→ EXERCISE DETAILS:
Print the listing exactly as it stands, and skip any pictures in it.

- - -

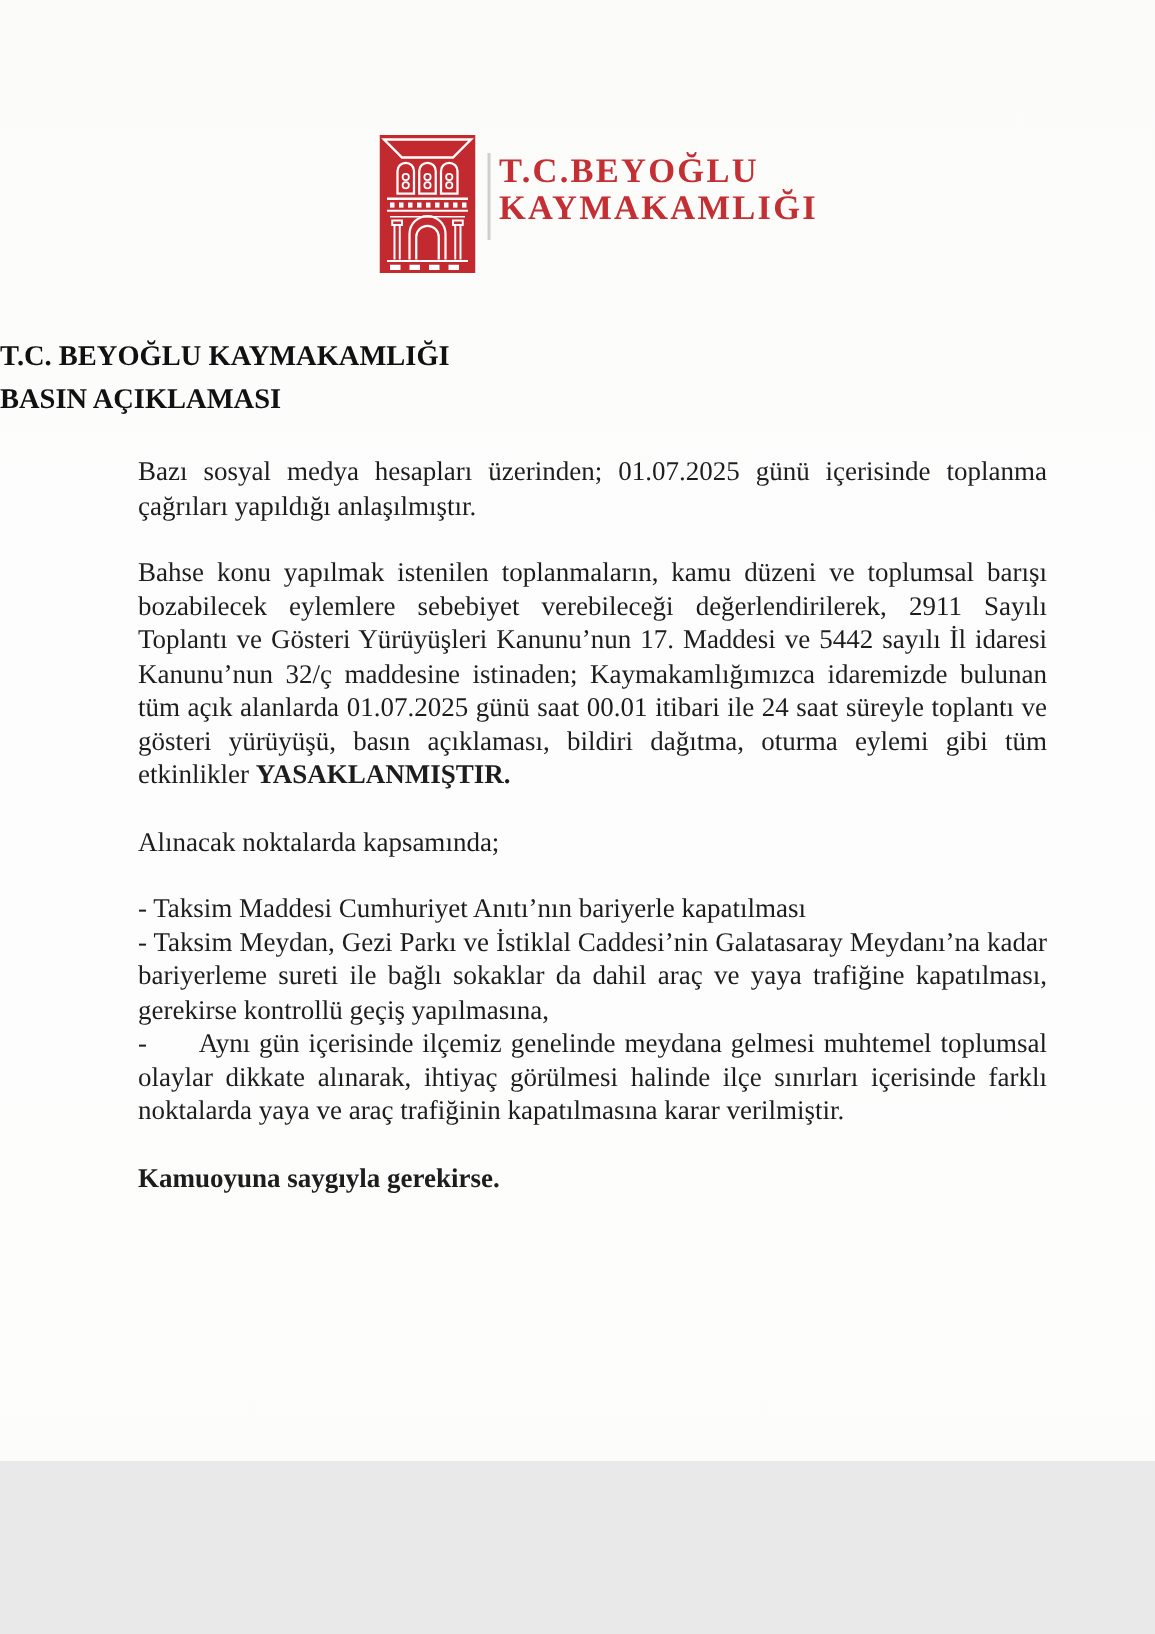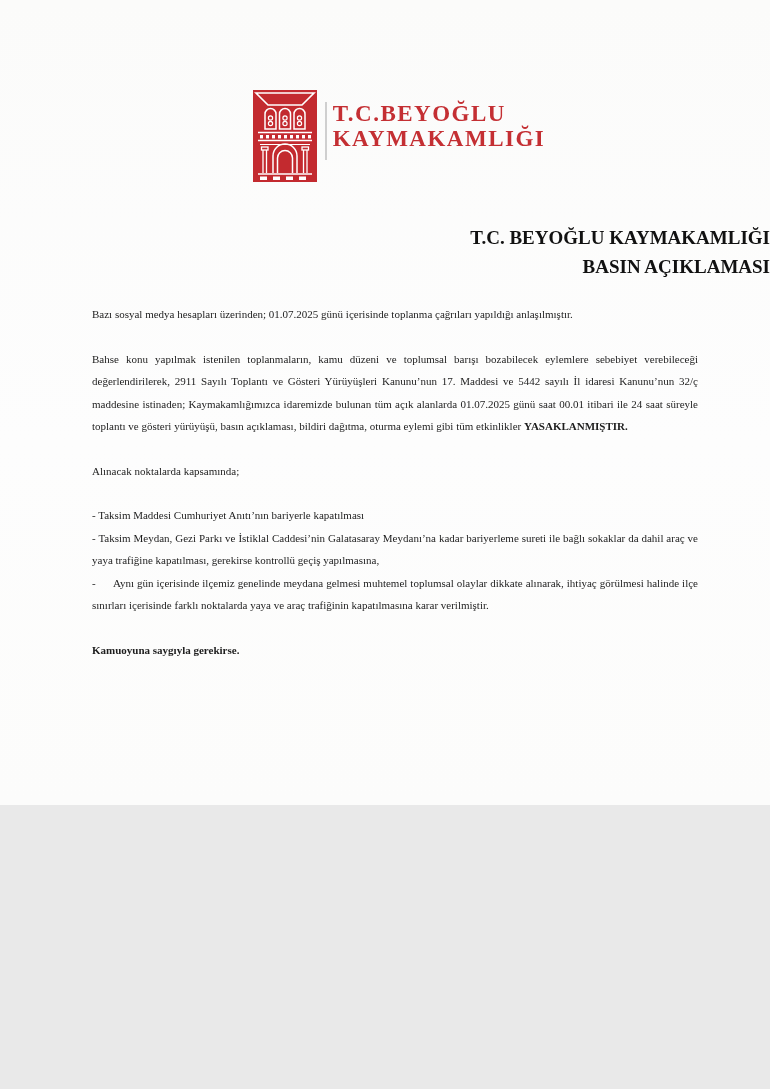--- a/index.html
+++ b/index.html
@@ -1,20 +1,20 @@
 <!DOCTYPE html>
 <html><head>
 <meta charset="utf-8">
 <style>
   * { margin: 0; padding: 0; box-sizing: border-box; }
   html, body { background: #e9e9e9; }
   .page {
     position: relative;
     width: 770px;
-    height: 805px;
+    height: 974px;
     margin: 0 auto;
     background: linear-gradient(180deg, #fbfbfa 0%, #fdfdfd 55%, #fcfcfb 100%);
     overflow: hidden;
     font-family: "Liberation Serif", "DejaVu Serif", serif;
     color: #1d1d1d;
   }
 
   
   .logo-row {
     display: flex;
@@ -42,31 +42,31 @@
     font-size: 23px;
     font-weight: bold;
     letter-spacing: 1.5px;
     color: #c42f33;
     white-space: nowrap;
   }
 
   
   .title-block {
     margin-top: 42px;
-    text-align: right;
+    text-align: left;
     font-weight: bold;
     font-size: 19px;
     line-height: 28.5px;
     color: #111;
   }
 
   
   .body-text {
     margin: 22px 72px 0 92px;
-    font-size: 11px;
+    font-size: 18px;
     line-height: 22.5px;
     text-align: justify;
     color: #1d1d1d;
   }
   .body-text p { margin: 0; }
   .para-gap { margin-top: 22px !important; }
   .bullet { margin: 0; }
   strong { font-weight: bold; }
 </style>
 </head>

- - -

→ REPLY:
--- a/index.html
+++ b/index.html
@@ -1,20 +1,20 @@
 <!DOCTYPE html>
 <html><head>
 <meta charset="utf-8">
 <style>
   * { margin: 0; padding: 0; box-sizing: border-box; }
   html, body { background: #e9e9e9; }
   .page {
     position: relative;
     width: 770px;
-    height: 805px;
+    height: 974px;
     margin: 0 auto;
     background: linear-gradient(180deg, #fbfbfa 0%, #fdfdfd 55%, #fcfcfb 100%);
     overflow: hidden;
     font-family: "Liberation Serif", "DejaVu Serif", serif;
     color: #1d1d1d;
   }
 
   
   .logo-row {
     display: flex;
@@ -42,31 +42,31 @@
     font-size: 23px;
     font-weight: bold;
     letter-spacing: 1.5px;
     color: #c42f33;
     white-space: nowrap;
   }
 
   
   .title-block {
     margin-top: 42px;
-    text-align: right;
+    text-align: left;
     font-weight: bold;
     font-size: 19px;
     line-height: 28.5px;
     color: #111;
   }
 
   
   .body-text {
     margin: 22px 72px 0 92px;
-    font-size: 11px;
+    font-size: 18px;
     line-height: 22.5px;
     text-align: justify;
     color: #1d1d1d;
   }
   .body-text p { margin: 0; }
   .para-gap { margin-top: 22px !important; }
   .bullet { margin: 0; }
   strong { font-weight: bold; }
 </style>
 </head>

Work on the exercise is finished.